[The data — start]

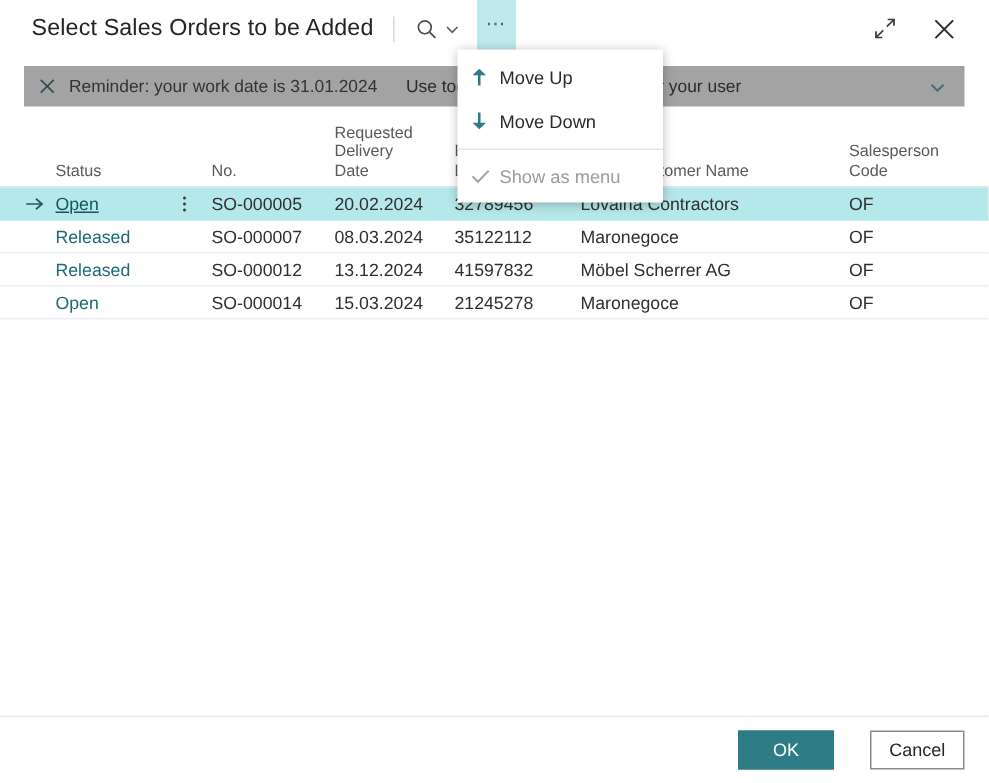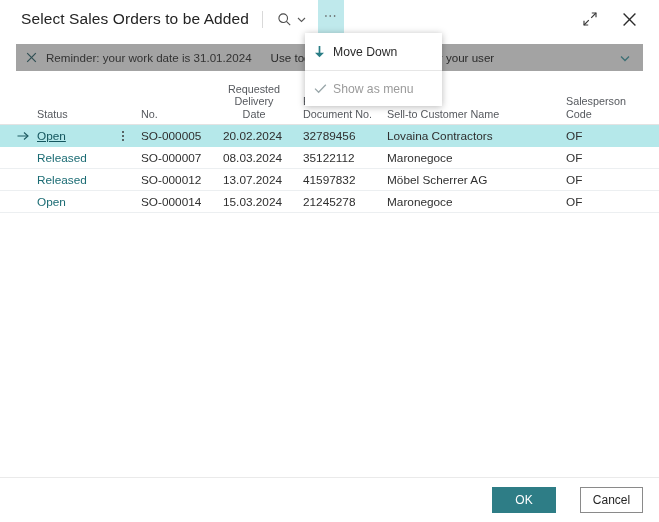--- a/index.html
+++ b/index.html
@@ -333,21 +333,21 @@
       <polyline points="2,4.5 6,8.5 10,4.5" fill="none" stroke="#3c6f74" stroke-width="1.25"></polyline>
     </svg>
   </span>
 </div>
 
 <div class="grid">
 
   <div class="grid-head">
     <div class="hcell c-status">Status</div>
     <div class="hcell c-no">No.</div>
-    <div class="hcell c-date" style="width:62px; white-space:normal;text-align:center;">Requested Delivery Date</div>
+    <div class="hcell c-date" style="width:62px; white-space:normal;">Requested Delivery Date</div>
     <div class="hcell c-ext" style="width:72px; white-space:normal;">External Document No.</div>
     <div class="hcell c-cust" style="width:150px; white-space:normal;">Sell-to Customer Name</div>
     <div class="hcell c-sales" style="width:70px; white-space:normal;">Salesperson Code</div>
   </div>
 
   <div class="row selected">
     <span class="row-arrow">
       <svg width="13" height="11" viewBox="0 0 13 11">
         <line x1="0.5" y1="5.5" x2="10.5" y2="5.5" stroke="#1d5a61" stroke-width="1.15"></line>
         <polyline points="7,2 11,5.5 7,9" fill="none" stroke="#1d5a61" stroke-width="1.15"></polyline>
@@ -371,39 +371,48 @@
     <span class="cell c-no">SO-000007</span>
     <span class="cell c-date">08.03.2024</span>
     <span class="cell c-ext">35122112</span>
     <span class="cell c-cust">Maronegoce</span>
     <span class="cell c-sales">OF</span>
   </div>
 
   <div class="row">
     <span class="cell c-status status-link">Released</span>
     <span class="cell c-no">SO-000012</span>
-    <span class="cell c-date">13.07.2024</span>
+    <span class="cell c-date">13.12.2024</span>
     <span class="cell c-ext">41597832</span>
     <span class="cell c-cust">Möbel Scherrer AG</span>
     <span class="cell c-sales">OF</span>
   </div>
 
   <div class="row">
     <span class="cell c-status status-link">Open</span>
     <span class="cell c-no">SO-000014</span>
     <span class="cell c-date">15.03.2024</span>
     <span class="cell c-ext">21245278</span>
     <span class="cell c-cust">Maronegoce</span>
     <span class="cell c-sales">OF</span>
   </div>
 
 </div>
 
 <div class="menu">
 
+  <div class="menu-item">
+    <span class="mi-icon">
+      <svg width="11" height="13" viewBox="0 0 11 13">
+        <line x1="5.5" y1="12" x2="5.5" y2="3" stroke="#2a7d85" stroke-width="1.7"></line>
+        <polygon points="5.5,0.8 10,5.2 1,5.2" fill="#2a7d85"></polygon>
+      </svg>
+    </span>
+    <span>Move Up</span>
+  </div>
 
   <div class="menu-item">
     <span class="mi-icon">
       <svg width="11" height="13" viewBox="0 0 11 13">
         <line x1="5.5" y1="1" x2="5.5" y2="10" stroke="#2a7d85" stroke-width="1.7"></line>
         <polygon points="5.5,12.2 10,7.8 1,7.8" fill="#2a7d85"></polygon>
       </svg>
     </span>
     <span>Move Down</span>
   </div>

[The data — finish]

## [Task directions]
Which lines hold the word "viewBox"? Copy each of them from the records.

## [Expected answer]
       <svg width="13" height="11" viewBox="0 0 13 11">
+      <svg width="11" height="13" viewBox="0 0 11 13">
       <svg width="11" height="13" viewBox="0 0 11 13">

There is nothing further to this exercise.